** Data provided **
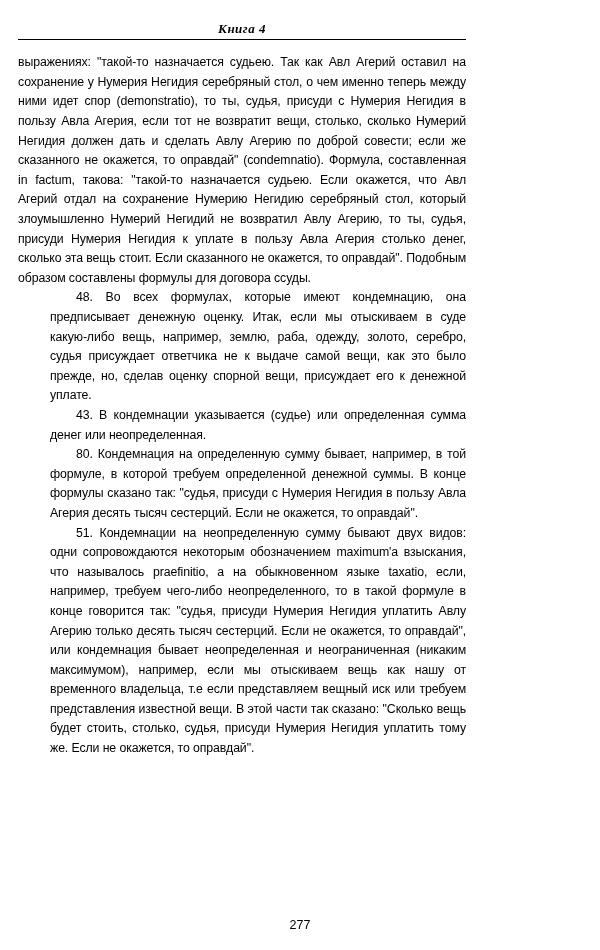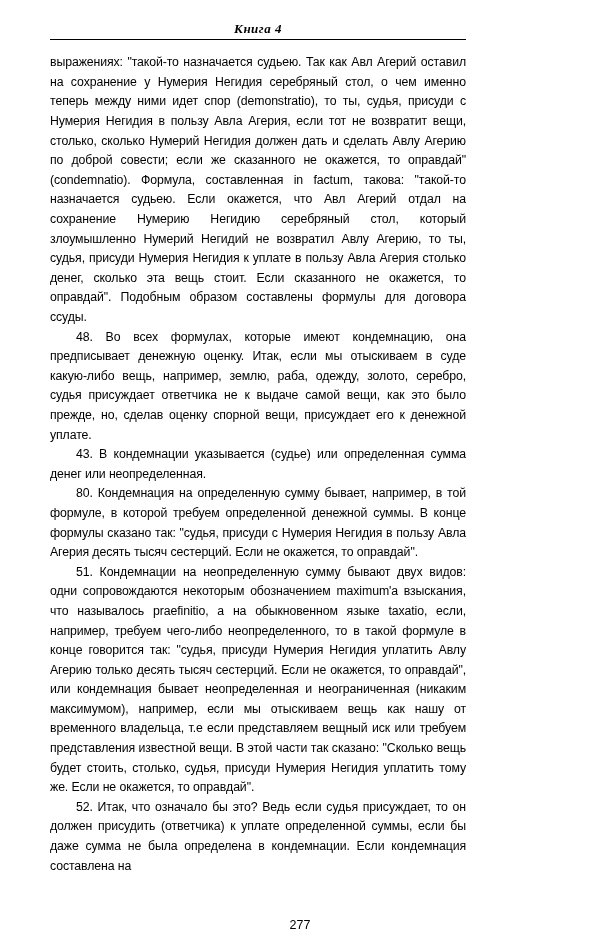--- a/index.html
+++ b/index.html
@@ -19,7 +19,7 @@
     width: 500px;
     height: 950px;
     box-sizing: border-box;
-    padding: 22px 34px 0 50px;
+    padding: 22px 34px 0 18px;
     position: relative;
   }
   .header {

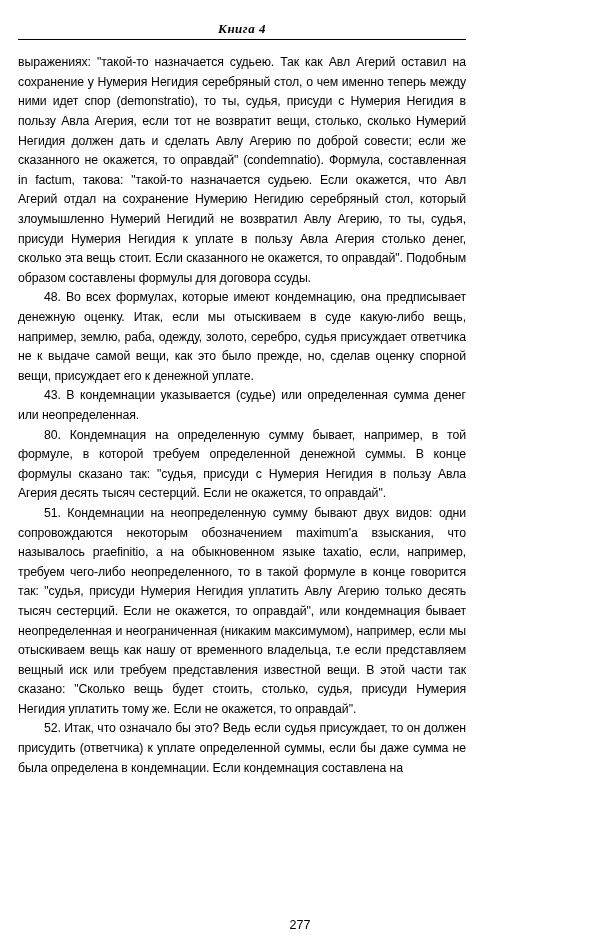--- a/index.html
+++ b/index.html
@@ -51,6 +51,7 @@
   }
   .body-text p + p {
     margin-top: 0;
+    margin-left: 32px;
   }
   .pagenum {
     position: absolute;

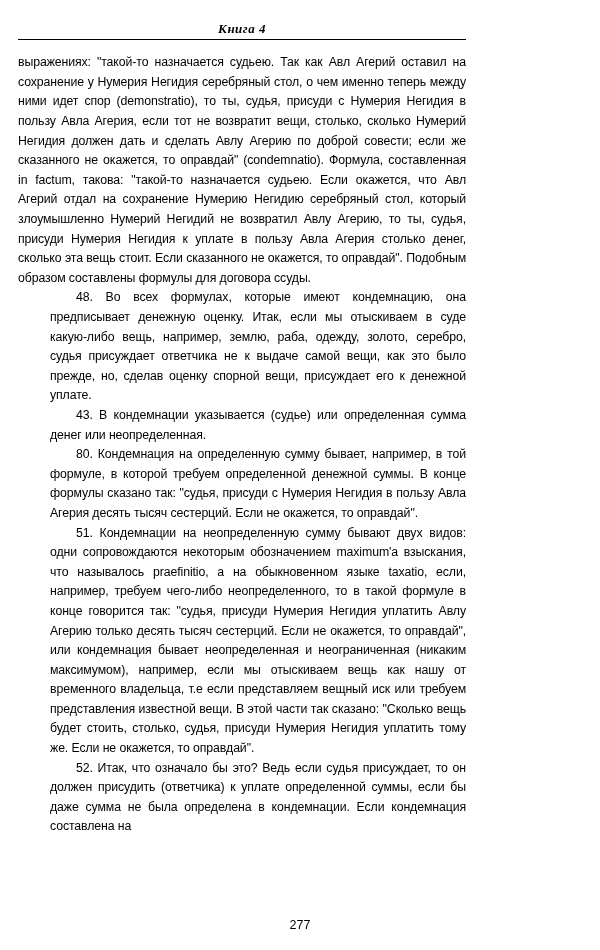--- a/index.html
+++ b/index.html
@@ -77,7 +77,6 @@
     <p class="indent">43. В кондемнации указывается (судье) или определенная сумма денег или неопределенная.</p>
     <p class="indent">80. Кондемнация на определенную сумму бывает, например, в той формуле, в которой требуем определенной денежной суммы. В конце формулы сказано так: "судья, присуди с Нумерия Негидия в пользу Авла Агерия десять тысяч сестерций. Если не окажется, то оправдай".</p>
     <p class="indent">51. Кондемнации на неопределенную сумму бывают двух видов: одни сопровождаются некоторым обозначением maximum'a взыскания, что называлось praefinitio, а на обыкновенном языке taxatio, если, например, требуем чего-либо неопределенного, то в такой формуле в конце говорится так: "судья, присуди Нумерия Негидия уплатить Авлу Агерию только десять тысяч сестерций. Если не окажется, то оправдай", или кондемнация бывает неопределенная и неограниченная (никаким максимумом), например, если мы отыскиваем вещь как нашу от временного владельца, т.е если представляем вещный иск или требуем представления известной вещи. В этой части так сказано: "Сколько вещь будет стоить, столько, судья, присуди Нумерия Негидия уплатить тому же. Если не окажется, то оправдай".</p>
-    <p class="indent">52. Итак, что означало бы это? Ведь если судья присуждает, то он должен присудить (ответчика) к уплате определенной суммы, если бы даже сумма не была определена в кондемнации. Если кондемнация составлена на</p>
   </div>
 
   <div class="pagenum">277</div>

** What is expected **
If a line in the listing holds the word "padding", copy it out.

** Result **
-    padding: 22px 34px 0 50px;
+    padding: 22px 34px 0 18px;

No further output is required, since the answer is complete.